The 30-year-old said she felt she had to apologise but ‘didn’t even know what for’.

By contributor Hannah Roberts, PA Entertainment Reporter
Published
Aimee Lou Wood attending the Sex Education season two world premiere
Aimee Lou Wood attending the Sex Education season two world premiere (Ian West/PA)

Actress Aimee Lou Wood has said she regrets apologising for a nude scene that features in the hit Netflix show Sex Education.

Wood, 30, who stars in the latest series of The White Lotus, said she felt “like I had to apologise” for the opening scene of the first series which sees her character, Aimee Gibbs, having sex with her boyfriend Adam Groff, played by Connor Swindells.

Speaking to The Guardian about the show, she said: “I went in, thinking, this is my first TV job, just under a year out of Rada.

“I didn’t know it was going to be so big, but that opening scene – me, without any clothes on, and all of my stuff in season one was very sex-related – after that, I felt like I had to apologise, I didn’t even know what for.

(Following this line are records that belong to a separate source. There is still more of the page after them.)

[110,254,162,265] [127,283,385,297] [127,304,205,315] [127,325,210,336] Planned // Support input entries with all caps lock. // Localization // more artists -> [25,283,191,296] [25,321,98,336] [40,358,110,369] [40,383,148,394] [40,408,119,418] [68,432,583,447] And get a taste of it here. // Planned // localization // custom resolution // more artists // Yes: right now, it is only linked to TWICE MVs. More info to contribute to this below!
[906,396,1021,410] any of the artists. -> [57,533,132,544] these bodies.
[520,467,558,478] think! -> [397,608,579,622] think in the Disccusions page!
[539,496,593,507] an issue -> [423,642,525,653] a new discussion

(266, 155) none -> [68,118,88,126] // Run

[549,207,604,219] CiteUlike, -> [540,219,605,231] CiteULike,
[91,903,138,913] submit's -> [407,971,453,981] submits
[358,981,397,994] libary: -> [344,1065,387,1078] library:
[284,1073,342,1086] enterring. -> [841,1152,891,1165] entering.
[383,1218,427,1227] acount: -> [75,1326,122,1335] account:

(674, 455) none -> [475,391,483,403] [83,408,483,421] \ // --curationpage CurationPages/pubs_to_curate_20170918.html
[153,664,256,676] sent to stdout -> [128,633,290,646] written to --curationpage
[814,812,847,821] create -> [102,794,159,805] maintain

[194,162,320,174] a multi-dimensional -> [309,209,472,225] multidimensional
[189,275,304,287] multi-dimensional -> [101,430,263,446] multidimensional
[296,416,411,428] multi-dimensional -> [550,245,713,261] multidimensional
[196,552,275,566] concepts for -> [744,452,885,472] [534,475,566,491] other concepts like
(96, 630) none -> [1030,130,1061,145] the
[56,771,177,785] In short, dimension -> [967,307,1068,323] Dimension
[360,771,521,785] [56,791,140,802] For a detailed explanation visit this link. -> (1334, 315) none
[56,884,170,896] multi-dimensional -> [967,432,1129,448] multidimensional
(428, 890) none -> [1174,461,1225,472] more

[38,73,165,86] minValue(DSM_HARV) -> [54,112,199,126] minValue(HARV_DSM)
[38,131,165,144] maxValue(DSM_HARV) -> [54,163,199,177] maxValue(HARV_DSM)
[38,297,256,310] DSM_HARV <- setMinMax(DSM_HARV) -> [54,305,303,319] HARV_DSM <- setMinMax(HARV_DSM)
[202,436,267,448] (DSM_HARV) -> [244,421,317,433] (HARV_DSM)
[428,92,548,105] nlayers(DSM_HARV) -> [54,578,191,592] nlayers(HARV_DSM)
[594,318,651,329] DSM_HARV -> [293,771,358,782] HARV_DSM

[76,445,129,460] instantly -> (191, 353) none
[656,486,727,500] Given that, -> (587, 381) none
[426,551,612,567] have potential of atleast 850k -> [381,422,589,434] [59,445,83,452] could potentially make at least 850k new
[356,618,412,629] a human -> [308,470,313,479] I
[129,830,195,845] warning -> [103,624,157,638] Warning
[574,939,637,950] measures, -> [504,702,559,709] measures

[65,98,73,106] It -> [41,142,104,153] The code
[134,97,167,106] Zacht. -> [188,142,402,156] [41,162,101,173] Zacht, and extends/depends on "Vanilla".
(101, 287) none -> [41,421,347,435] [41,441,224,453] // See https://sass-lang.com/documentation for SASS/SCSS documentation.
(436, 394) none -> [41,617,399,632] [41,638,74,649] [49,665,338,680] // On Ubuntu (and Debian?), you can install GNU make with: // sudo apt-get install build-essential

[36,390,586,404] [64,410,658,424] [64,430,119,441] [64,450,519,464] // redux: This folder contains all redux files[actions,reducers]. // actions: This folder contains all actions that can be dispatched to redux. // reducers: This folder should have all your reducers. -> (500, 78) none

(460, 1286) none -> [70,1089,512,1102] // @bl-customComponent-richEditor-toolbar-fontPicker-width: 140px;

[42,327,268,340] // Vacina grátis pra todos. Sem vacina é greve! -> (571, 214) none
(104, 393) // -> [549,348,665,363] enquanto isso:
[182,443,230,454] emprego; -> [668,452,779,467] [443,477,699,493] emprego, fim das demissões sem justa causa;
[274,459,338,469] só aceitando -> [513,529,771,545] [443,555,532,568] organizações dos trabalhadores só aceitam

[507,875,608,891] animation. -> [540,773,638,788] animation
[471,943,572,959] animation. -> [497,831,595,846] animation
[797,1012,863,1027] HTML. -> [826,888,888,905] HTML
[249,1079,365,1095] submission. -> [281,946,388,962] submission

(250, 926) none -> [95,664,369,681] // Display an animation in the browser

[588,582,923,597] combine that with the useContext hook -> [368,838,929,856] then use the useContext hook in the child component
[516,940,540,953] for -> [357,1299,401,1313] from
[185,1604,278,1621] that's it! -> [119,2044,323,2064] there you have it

Aimee Lou Wood attending the WhatsOnStage Awards at the London Palladium
Aimee Lou Wood stars in the latest series of The White Lotus (Ian West/PA)

“In the pub, most experiences were lovely, but also I’d get people telling me they’d seen my boobs. Even now, don’t search yourself on Twitter. I’ve learned that lesson.”

She continued: “I don’t have regrets about doing it (the nude scene), but I have regrets about apologising for it, just in a sideways manner, maybe not owning myself, or covering myself up.

“I did quite a lot of, ‘I’m kooky and I’m going to hide’. I went through the world like that for a while.”

Speaking about public attention, she added: “I used to hide a lot, behind a persona that I thought would keep me safe. But it actually doesn’t, it just makes you more fearful.”

The actress also appears in a new Netflix series titled Toxic Town, based on the Corby toxic waste scandal, which has dramatised the real-life battle of families whose children were born with defects.